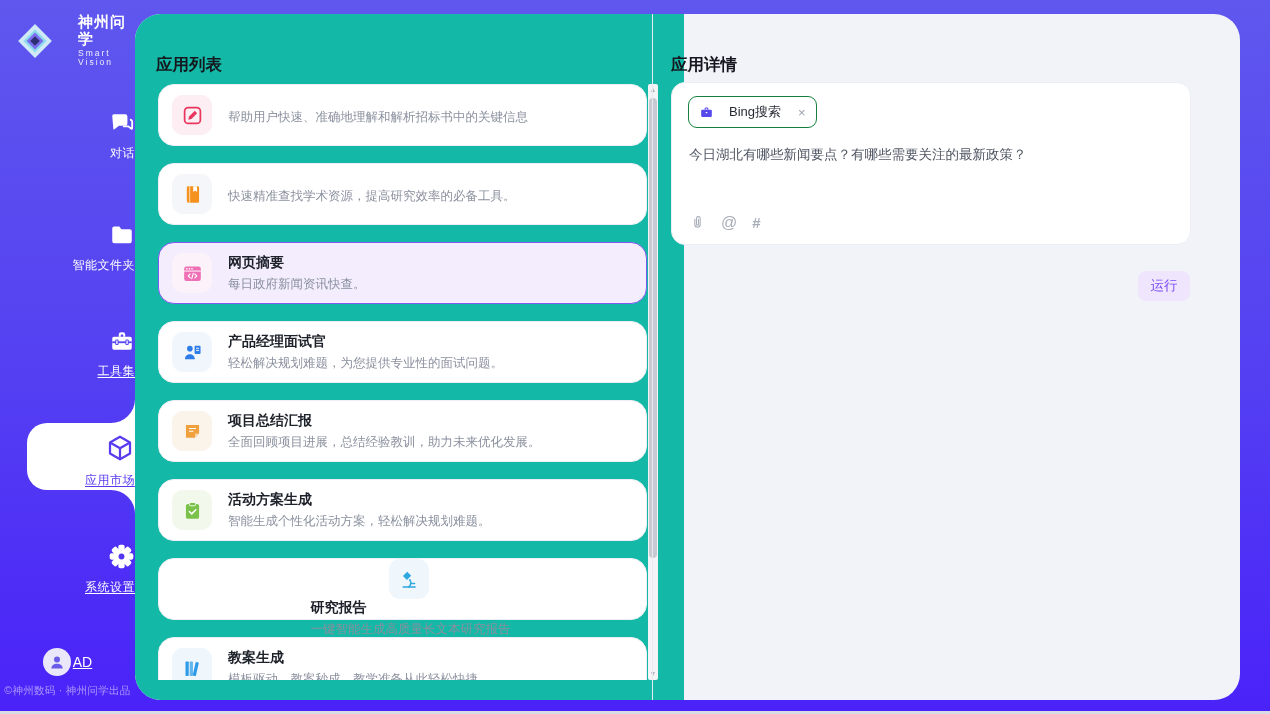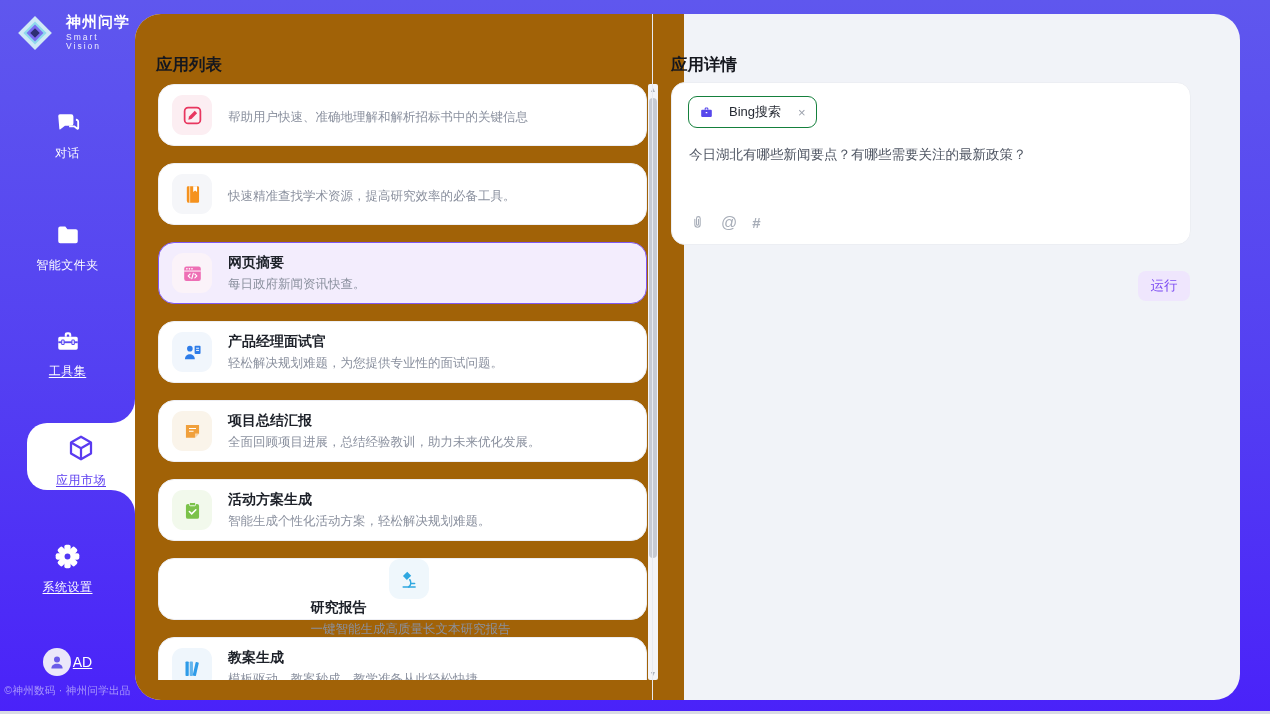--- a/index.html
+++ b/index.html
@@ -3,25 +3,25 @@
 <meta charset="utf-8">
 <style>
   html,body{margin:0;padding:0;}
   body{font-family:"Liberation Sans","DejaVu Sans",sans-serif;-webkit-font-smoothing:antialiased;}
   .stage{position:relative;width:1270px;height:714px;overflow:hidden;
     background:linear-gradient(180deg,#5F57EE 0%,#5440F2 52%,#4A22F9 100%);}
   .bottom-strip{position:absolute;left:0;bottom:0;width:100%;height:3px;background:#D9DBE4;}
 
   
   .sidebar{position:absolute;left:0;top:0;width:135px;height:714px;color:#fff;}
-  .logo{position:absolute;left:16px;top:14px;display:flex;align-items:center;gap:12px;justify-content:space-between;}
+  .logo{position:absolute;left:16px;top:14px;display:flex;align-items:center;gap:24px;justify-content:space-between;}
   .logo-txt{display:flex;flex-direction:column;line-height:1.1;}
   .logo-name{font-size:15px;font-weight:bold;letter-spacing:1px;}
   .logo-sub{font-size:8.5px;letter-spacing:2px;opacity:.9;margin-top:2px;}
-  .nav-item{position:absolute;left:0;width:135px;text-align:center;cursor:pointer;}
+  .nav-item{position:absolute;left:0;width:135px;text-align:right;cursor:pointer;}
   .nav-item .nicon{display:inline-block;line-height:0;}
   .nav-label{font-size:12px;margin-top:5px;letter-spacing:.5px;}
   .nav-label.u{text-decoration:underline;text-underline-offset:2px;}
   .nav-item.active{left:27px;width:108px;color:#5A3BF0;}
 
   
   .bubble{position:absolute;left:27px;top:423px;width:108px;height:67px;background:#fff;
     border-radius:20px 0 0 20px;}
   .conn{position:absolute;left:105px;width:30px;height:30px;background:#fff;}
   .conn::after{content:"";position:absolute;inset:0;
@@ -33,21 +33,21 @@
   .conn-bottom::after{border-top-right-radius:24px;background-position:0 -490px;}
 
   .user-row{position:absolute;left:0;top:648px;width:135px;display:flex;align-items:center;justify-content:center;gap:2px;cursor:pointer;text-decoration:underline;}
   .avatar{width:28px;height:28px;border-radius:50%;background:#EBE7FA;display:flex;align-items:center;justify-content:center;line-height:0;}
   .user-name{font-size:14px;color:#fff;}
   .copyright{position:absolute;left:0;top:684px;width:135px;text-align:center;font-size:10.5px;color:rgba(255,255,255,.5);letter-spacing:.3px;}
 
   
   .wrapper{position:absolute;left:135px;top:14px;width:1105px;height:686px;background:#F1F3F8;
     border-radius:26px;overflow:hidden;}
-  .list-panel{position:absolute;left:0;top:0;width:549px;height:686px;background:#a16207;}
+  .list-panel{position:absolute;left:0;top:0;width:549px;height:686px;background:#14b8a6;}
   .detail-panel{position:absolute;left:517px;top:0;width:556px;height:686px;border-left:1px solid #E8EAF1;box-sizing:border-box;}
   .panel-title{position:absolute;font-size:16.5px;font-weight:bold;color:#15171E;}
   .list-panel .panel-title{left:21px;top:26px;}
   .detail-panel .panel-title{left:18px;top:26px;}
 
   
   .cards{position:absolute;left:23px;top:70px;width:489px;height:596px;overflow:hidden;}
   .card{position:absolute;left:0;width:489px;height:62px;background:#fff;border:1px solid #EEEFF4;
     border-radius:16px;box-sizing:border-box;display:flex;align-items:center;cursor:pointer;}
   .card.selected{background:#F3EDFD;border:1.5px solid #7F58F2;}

++++++++

● TASK OBJECTIVE:
Out of the material above, output word for word the line with "-3,25 +3,25 @@", the line with "background:linear-gradient(180deg,#5F57EE 0%,#5440F2 52%,#4A22F9", and all lines between them, with nothing else.

● THE ANSWER:
@@ -3,25 +3,25 @@
 <meta charset="utf-8">
 <style>
   html,body{margin:0;padding:0;}
   body{font-family:"Liberation Sans","DejaVu Sans",sans-serif;-webkit-font-smoothing:antialiased;}
   .stage{position:relative;width:1270px;height:714px;overflow:hidden;
     background:linear-gradient(180deg,#5F57EE 0%,#5440F2 52%,#4A22F9 100%);}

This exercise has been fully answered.